Publish Date: 27 January 2013 - 23:42

Despite its claims of easing the restrictions on the sales of medicine to Iran, Washington has launched an investigation into the transactions of Switzerland’s biggest pharmaceutical company, Novartis, with the Islamic Republic.

In its 2012 annual report, Novartis said its Alcon eye-care unit is being investigated by the United States for exporting medicine to Iran, Wall Street Journal reported.

Alcon received a subpoena in 2012 from the US attorney's office for the Northern District of Texas, seeking documents related to its exports to Iran that date back to 2005, years before the current sanctions were enacted.


This is while the US Treasury Department said in October 2012 that American companies are allowed to sell certain medicines and basic medical supplies to Iran without first seeking a license from the Office of Foreign Assets Control.

The move was made amid Iran’s protests that the US-engineered sanctions were hurting ordinary Iranian citizens and over fears that the humanitarian effects of the unilateral sanctions could undermine support for the bans among Washington’s allies.

According to US rules, exporters of medicine and medical supplies to Iran are required to apply for special licenses.
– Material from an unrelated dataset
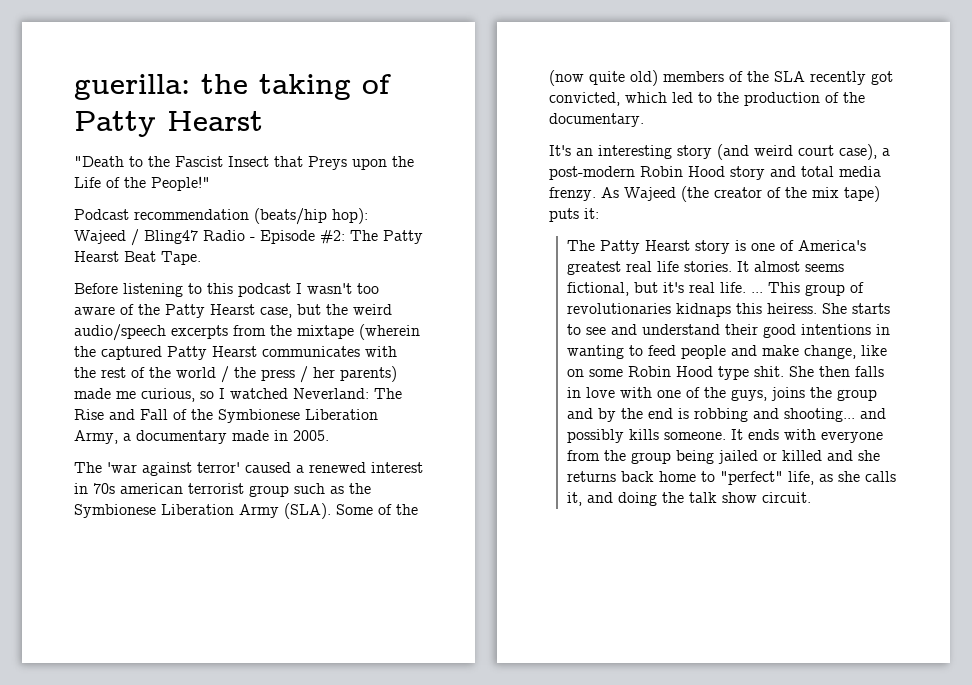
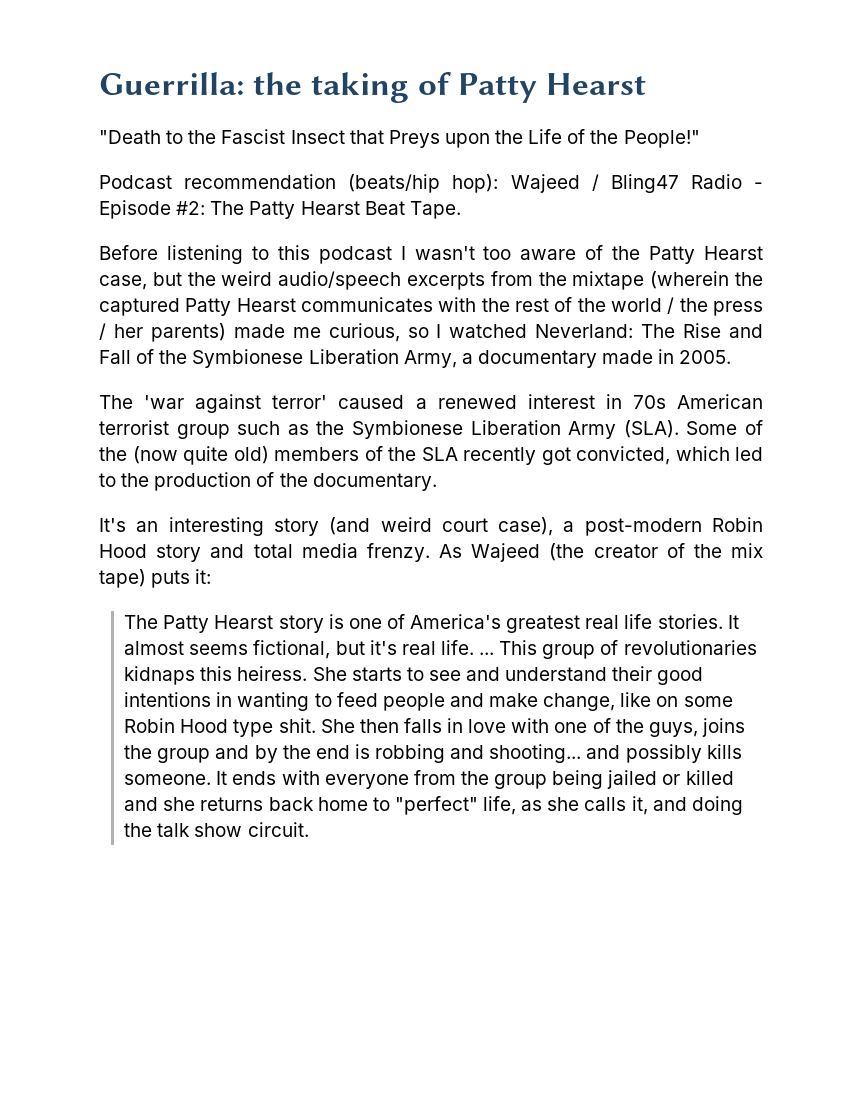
- guerilla: the taking of Patty Hearst
+ Guerrilla: the taking of Patty Hearst
- The 'war against terror' caused a renewed interest in 70s american terrorist group such as the Symbionese Liberation Army (SLA).
+ The 'war against terror' caused a renewed interest in 70s American terrorist group such as the Symbionese Liberation Army (SLA).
Besides, as the aftermath of the sanctions, the impossibility of transferring money through banks has cast its cumbersome shadow upon medicine and healthcare in Iran and has gravely affected the import of medicines to Iran.

On January 26, in a second letter to UN Secretary General Ban Ki-Moon, President of Academy of Medical Sciences Dr. Seyed Alireza Marandi criticized him for his silence and indifference to the threats directed at the health of Iranian people and urged him to show real action.
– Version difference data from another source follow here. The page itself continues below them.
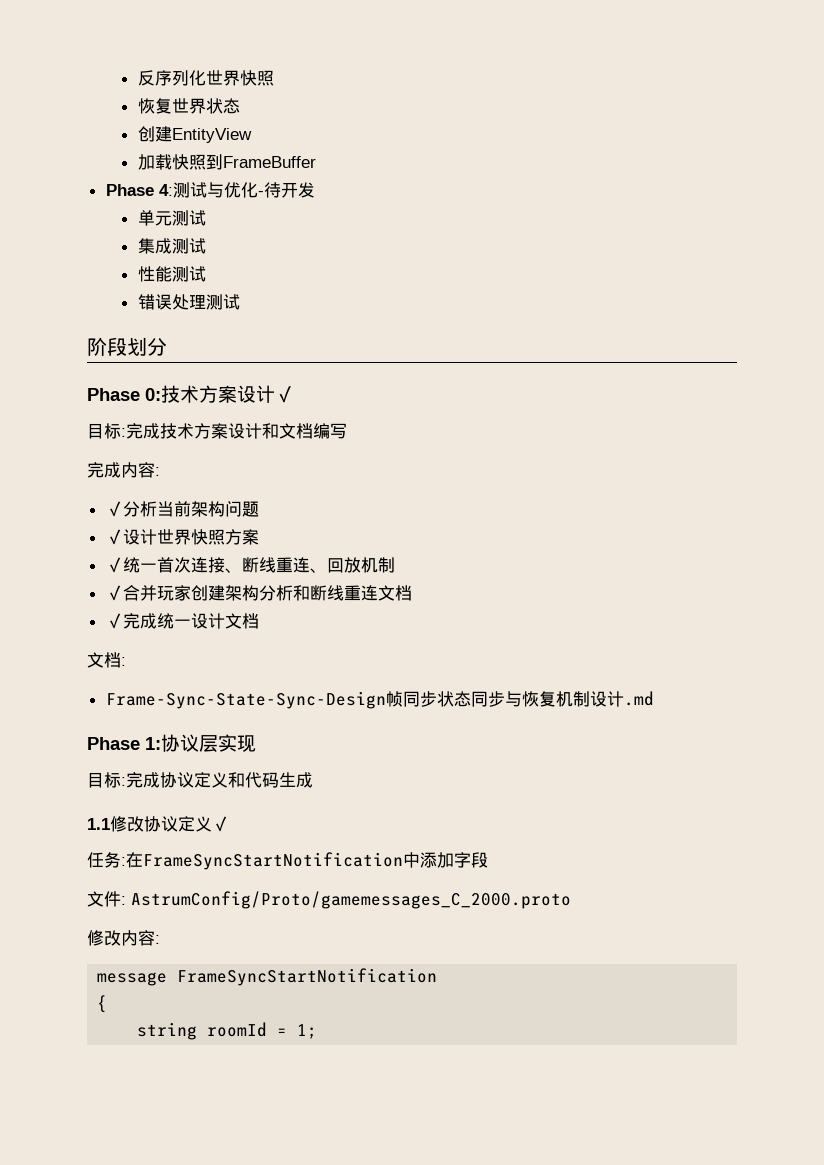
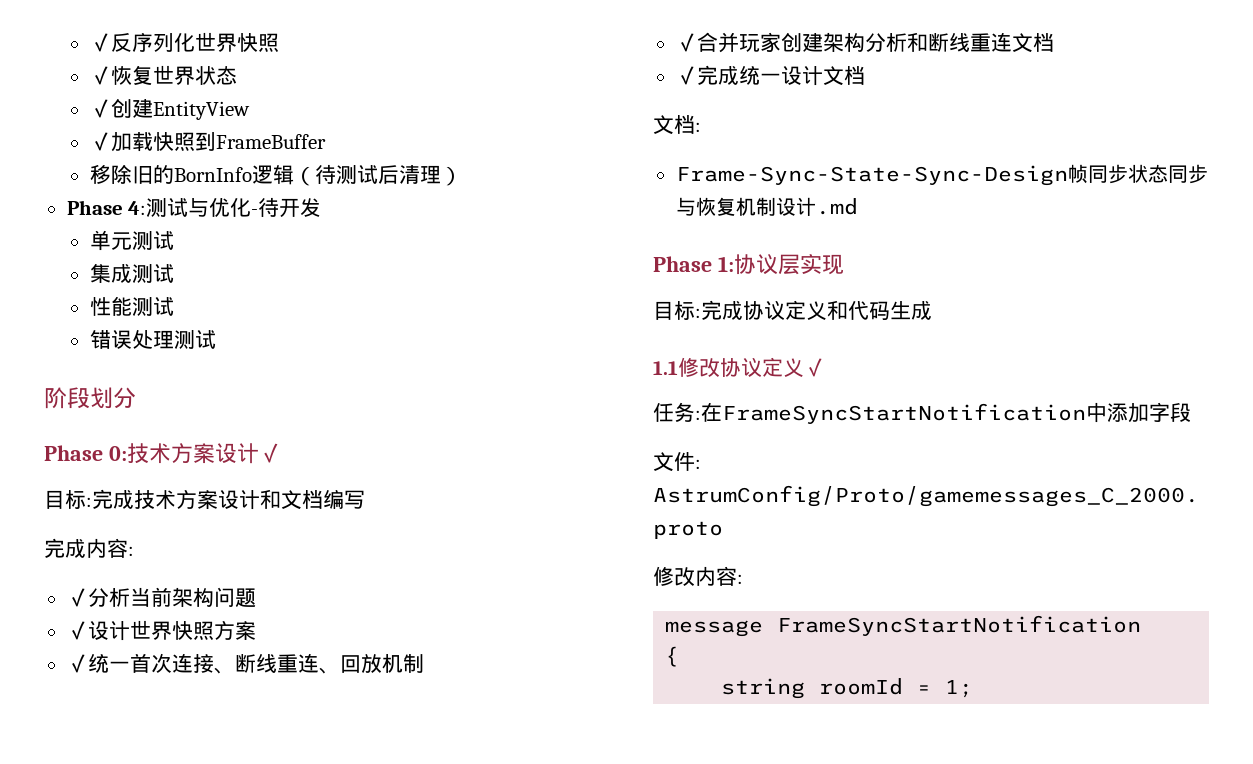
- 反序列化世界快照
+ ✓反序列化世界快照
- 恢复世界状态
+ ✓恢复世界状态
- 创建EntityView
+ ✓创建EntityView
- 加载快照到FrameBuffer
+ ✓加载快照到FrameBuffer
+ 移除旧的BornInfo逻辑（待测试后清理）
“As the individual responsible for surveying and monitoring national health related issues, I affirm that this problem is real and the current situation was predictable from the start of the brutal sanctions,” Marandi said in his letter.

At the beginning of 2012, the United States and the European Union imposed sanctions on Iran’s oil and financial sectors with the goal of preventing other countries from purchasing Iranian oil and conducting transactions with the Central Bank of Iran. The sanctions entered into force in early summer 2012.

On October 15, the EU foreign ministers reached an agreement on another round of sanctions against Iran.

The illegal US-engineered sanctions were imposed based on the accusation that Iran is pursuing non-civilian objectives in its nuclear energy program.

Iran rejects the allegations, arguing that as a committed signatory to nuclear Non-Proliferation Treaty (NPT) and a member of International Atomic Energy Agency (IAEA), it has the right to use nuclear technology for peaceful purposes.